Como tal, o recurso não é admissível ao abrigo da alínea a) do n.º 1 do artigo 70.º da LTC.
(..) Em face dos termos da discussão, poderia conceber-se uma possível convolação do recurso apresentado, integrando-o na fiscalização concreta prevista na alínea b) do n.º 1 do artigo 70.º da LTC, a qual tem como objeto decisões que apliquem norma cuja inconstitucionalidade haja sido suscitada durante o processo.
(..) Analisando o que consta do requerimento de interposição do recurso para o Tribunal Constitucional (..), as posições manifestadas pelo recorrente em momentos anteriores do processo e, bem assim, o teor das decisões proferidas, quer em 1.ª instância, quer pelo TRL, reiteramos a inviabilidade do recurso, desde logo, porque não tem por objeto qualquer questão com dimensão normativa, substancial ou formal.
Aquilo que o recorrente visa sindicar, unicamente, é a ponderação das instâncias, o seu juízo concreto, sobre a admissibilidade de aplicação do perdão previsto na Lei n.º 38-A/2023, de 2 de agosto, ao caso em apreço, bem como a aplicação da suspensão da execução da pena de prisão efetiva a que o recorrente foi condenado, nesta específica situação.
Não se trata, pois, de um juízo-sobre-uma-norma, mas sim de um juízo-sobre-o-caso. O pedido dirigido ao Tribunal Constitucional é, só por si, revelador de que o recorrente põe diretamente em causa o indeferimento da sua pretensão, que este lê como se tratando de uma “recusa” de aplicação de norma.
(...) Podemos, assim, concluir que o requerimento de interposição de recurso se atem, apenas, às singularidades do caso concreto, desligadas de qualquer sentido normativo, discordando o recorrente da aplicação do direito levada a cabo pelas instâncias.
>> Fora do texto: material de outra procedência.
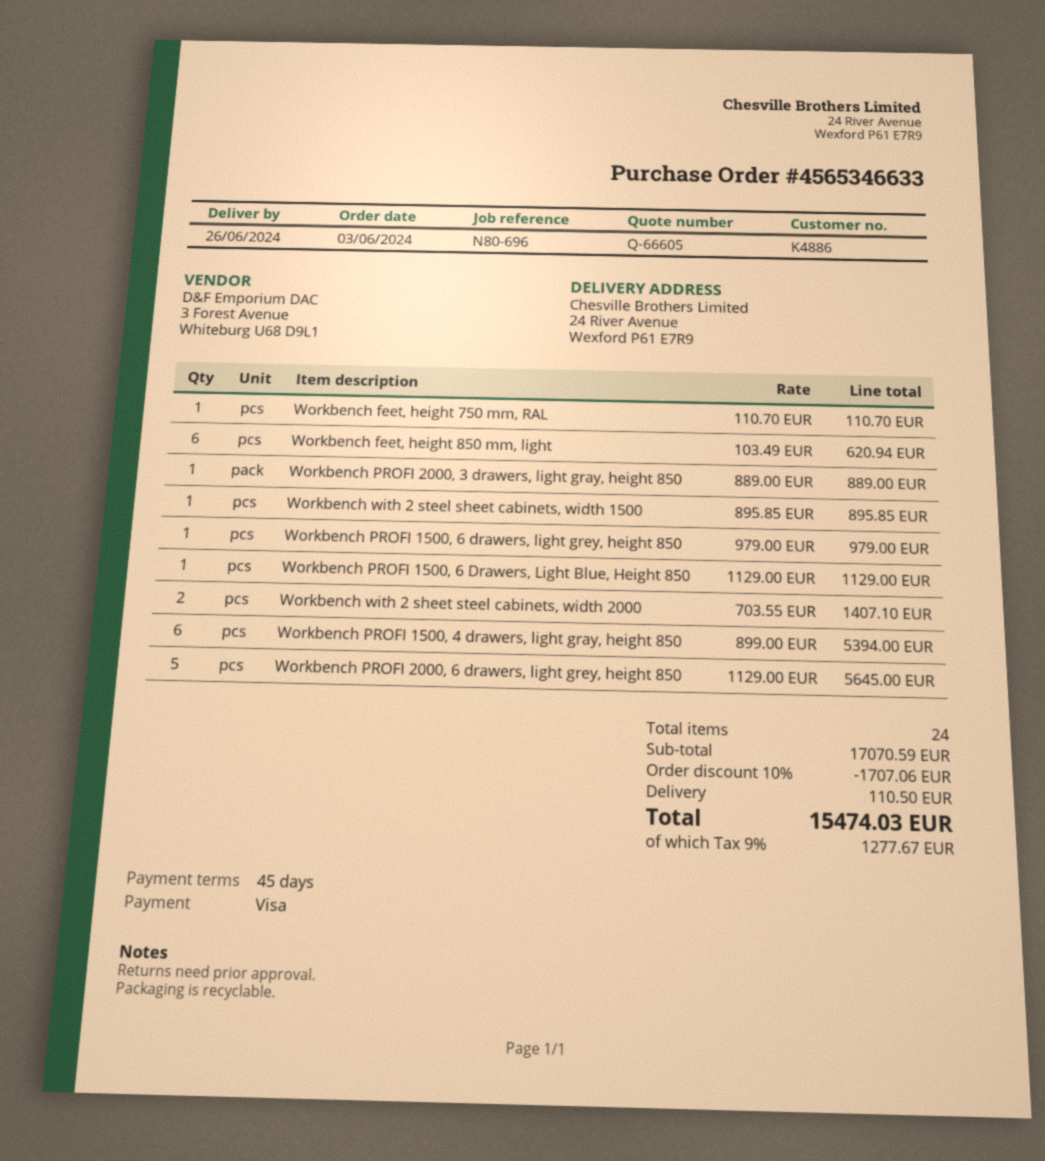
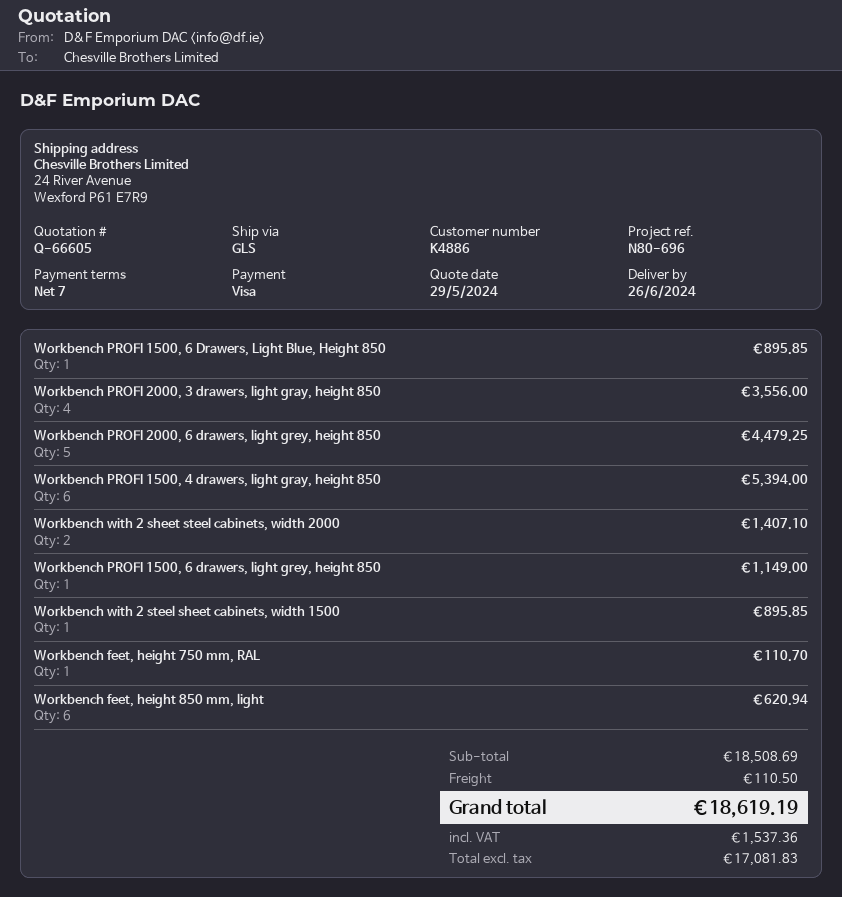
payment terms: 45 days -> 7 days
Workbench PROFI 2000, 3 drawers, light gray, height 850: 1 for 889.00 -> 4 for 3556.00
Workbench PROFI 1500, 6 drawers, light grey, height 850: 1 for 979.00 -> 1 for 1149.00
Workbench PROFI 1500, 6 Drawers, Light Blue, Height 850: 1 for 1129.00 -> 1 for 895.85
Workbench PROFI 2000, 6 drawers, light grey, height 850: 5 for 5645.00 -> 5 for 4479.25
subtotal: 17070.59 -> 18508.69
discount: 10% = 1707.06 -> none
tax: 1277.67 -> 1537.36
total: 15474.03 -> 18619.19

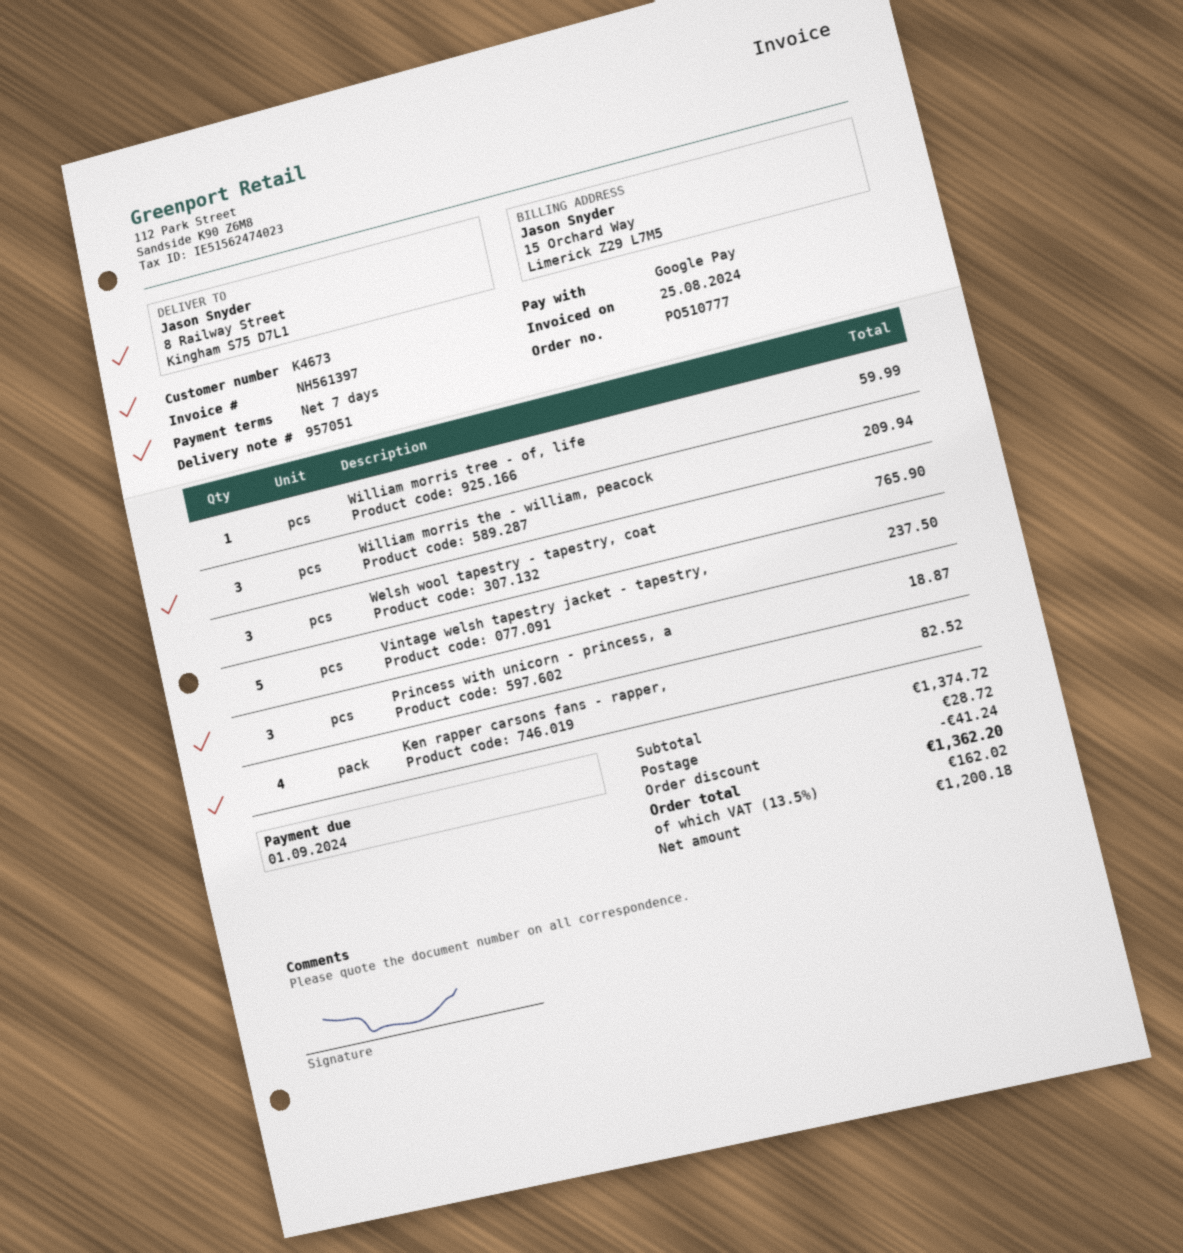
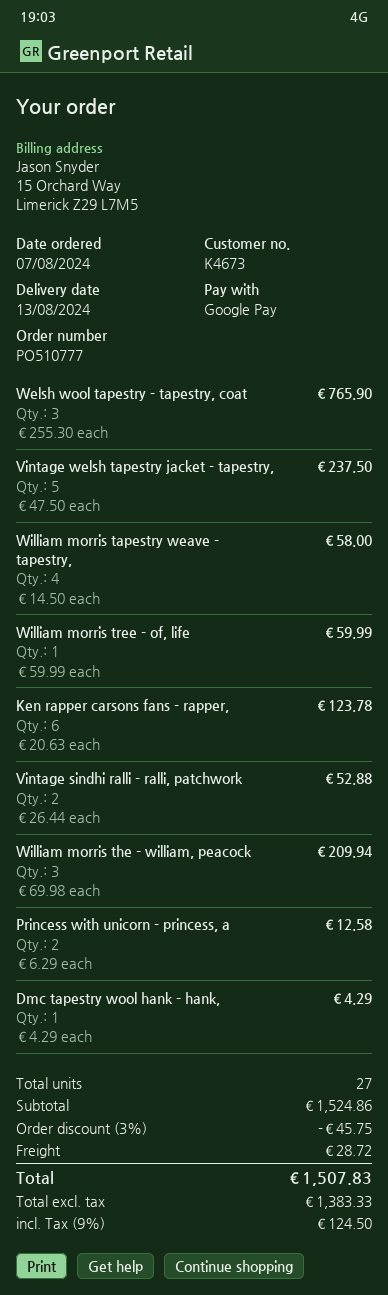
Princess with unicorn - princess, a: 3 for 18.87 -> 2 for 12.58
Ken rapper carsons fans - rapper,: 4 for 82.52 -> 6 for 123.78
William morris tapestry weave - tapestry,: none -> 4 for 58.00
Vintage sindhi ralli - ralli, patchwork: none -> 2 for 52.88
Dmc tapestry wool hank - hank,: none -> 1 for 4.29
subtotal: 1374.72 -> 1524.86
discount: 41.24 -> 45.75
net: 1200.18 -> 1383.33
tax: 13.5% = 162.02 -> 9% = 124.50
total: 1362.20 -> 1507.83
Dito de outro modo, o objeto do presente recurso está construído por referência à decisão e não a qualquer norma, carecendo, pois, da necessária dimensão normativa, com o sentido que se assinalou (..).
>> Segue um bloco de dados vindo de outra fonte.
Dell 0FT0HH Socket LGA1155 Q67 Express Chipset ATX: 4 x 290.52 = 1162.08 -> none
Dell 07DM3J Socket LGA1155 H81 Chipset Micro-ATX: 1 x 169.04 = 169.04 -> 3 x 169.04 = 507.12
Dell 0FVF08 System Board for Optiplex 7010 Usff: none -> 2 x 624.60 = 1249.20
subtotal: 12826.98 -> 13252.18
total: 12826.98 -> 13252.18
Por idênticas razões, as questões que foram suscitadas nas alegações de recurso perante o TRL também não têm dimensão normativa, pelo que não relevam para os efeitos previstos no artigo 72.º, n.º 2, da LTC, o que retira legitimidade ao recorrente.
Assim, por falta de dimensão normativa, o recurso não é admissível. (..).”
15.
A falta de tal pressuposto conduz ao não conhecimento do recurso de fiscalização concreta de constitucionalidade e, não justifica o convite ao aperfeiçoamento do requerimento de interposição de recurso. Como, também se afirma na Decisão reclamada, “(..) Não estando em causa mera insuficiência formal do requerimento de interposição do recurso, mas sim, no essencial, omissões em momento anterior à sua apresentação, a desconformidade substancial do seu objeto e a respetiva inutilidade, não há lugar ao convite previsto no artigo 75.º-A, n.ºs 5 e 6, da LTC – a falta de verificação das condições legalmente previstas para recorrer não é suprível através daquela correção. (..).”
16.
Ora, e para concluir, as circunstâncias enunciadas na Decisão reclamada, por obstarem a que pudesse ser conhecido o mérito do recurso, por falta de pressupostos essenciais, impediriam, a nosso ver, que o mesmo pudesse ser admitido.
17.
Não tendo tais óbices sido contrariados pelo teor da reclamação apreciada.
18.
Pelo exposto, e pelas razões da Decisão reclamada, afigura-se ao Ministério Público que a reclamação deve ser indeferida.
[…]»
Cumpre apreciar e decidir a reclamação.